You first chart is federal taxes, his chart is all taxes.
The right move would be to end the wars and transition defense spending into public infratructure and alternative energy activities, move to phase 2 of the Health care initiative with cost controls, close corporate tax loop holes, end corporate welfare, remove the Bush tax cuts across the board, disable the traditional tax shelters and incentivize investment in growth/job creating opportunities like alternative energy/transportation, small business and domestic manufacturing.
Unfortunately, this would unfortunately require a functional government with an eye to the future rather than the next midterm election.
??????
Accurate as it goes, I suppose, but, many people will assert that the "current policy" is Obama's doing. It is not.
Here's what Republicans do when they get a chance to spend on debt:
http://jimcgreevy.com/gvdc/Natl_Debt_Chart.html
And, just what is causing our current debt.

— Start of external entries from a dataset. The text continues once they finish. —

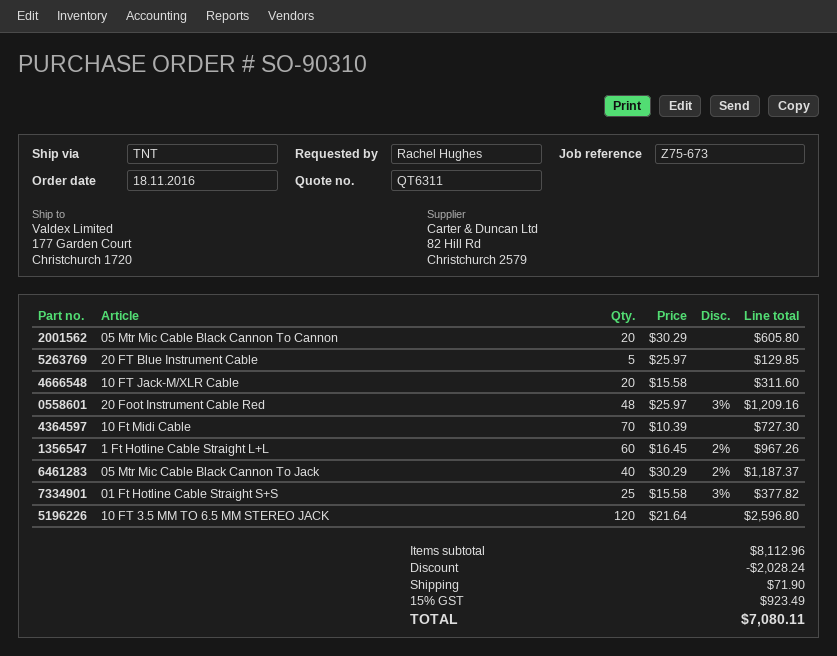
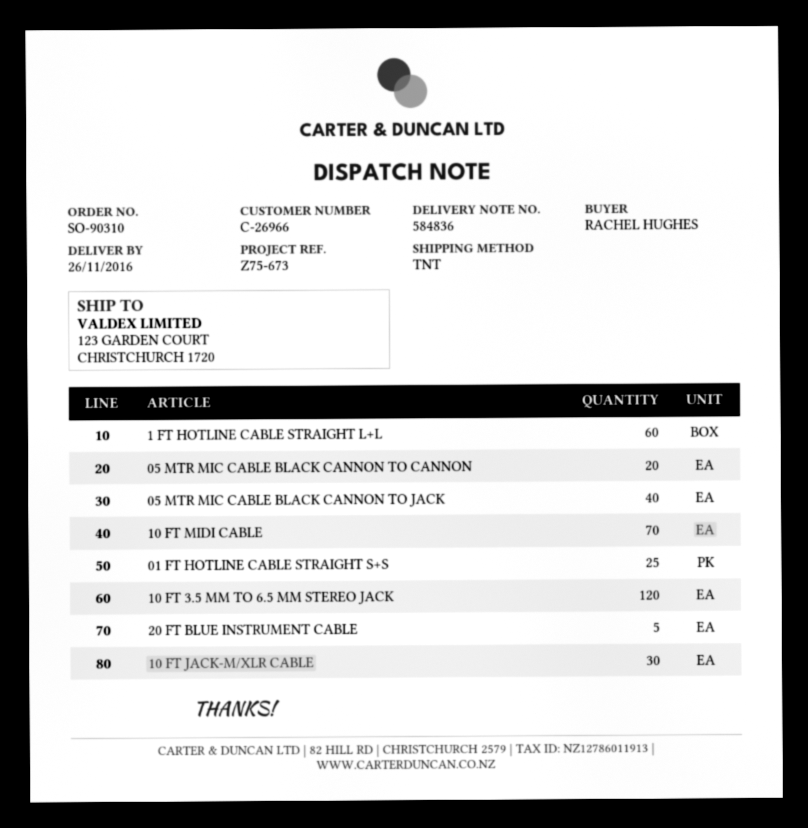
ship to: 177 Garden Court, Christchurch 1720 -> 123 GARDEN COURT, CHRISTCHURCH 1720
10 FT Jack-M/XLR Cable: 20 -> 30
20 Foot Instrument Cable Red: 48 -> none

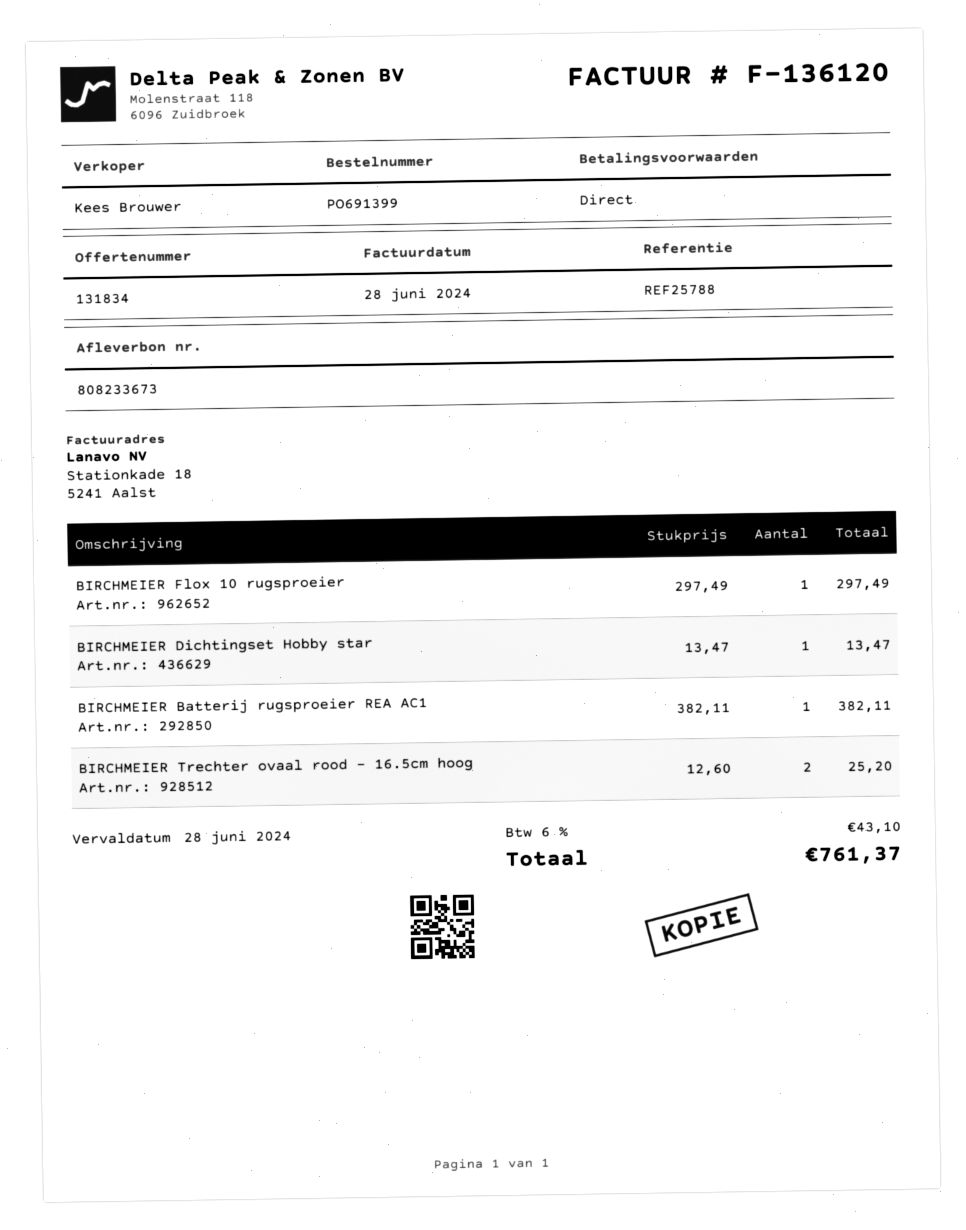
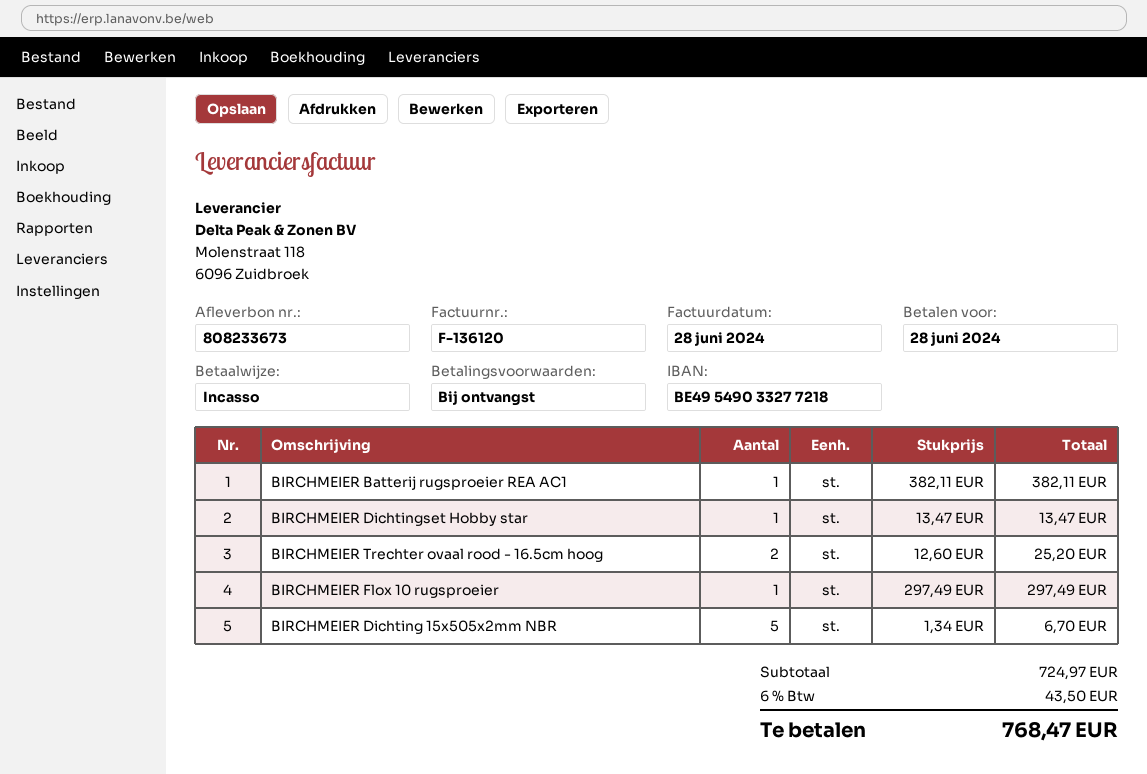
BIRCHMEIER Dichting 15x505x2mm NBR: none -> 5 x 1.34 = 6.70
tax: 6% = 43.10 -> 6% = 43.50
total: 761.37 -> 768.47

http://tpmdc.talkingpointsmemo.com/2011/05/chart-bush-policies-dominant-cause-of-debt.php
and the underlying causes
http://rationalrevolution.net/articles/history_of_the_separation_of_chu.htm
http://people.stern.nyu.edu/nroubini/SUPPLY.HTM
but Congress seems to be 'bought and paid for' by those w/the money to do so.
I also suspect the defense budget has sub-categories that are worth considering in finer detail, such as education support and research.
What I really want to do is then compare my favorite ratios to the various taxes on my own pay-check. I would not mind paying more tax if I feel the people spending it on my behalf are making wise choices. But I feel skeptical!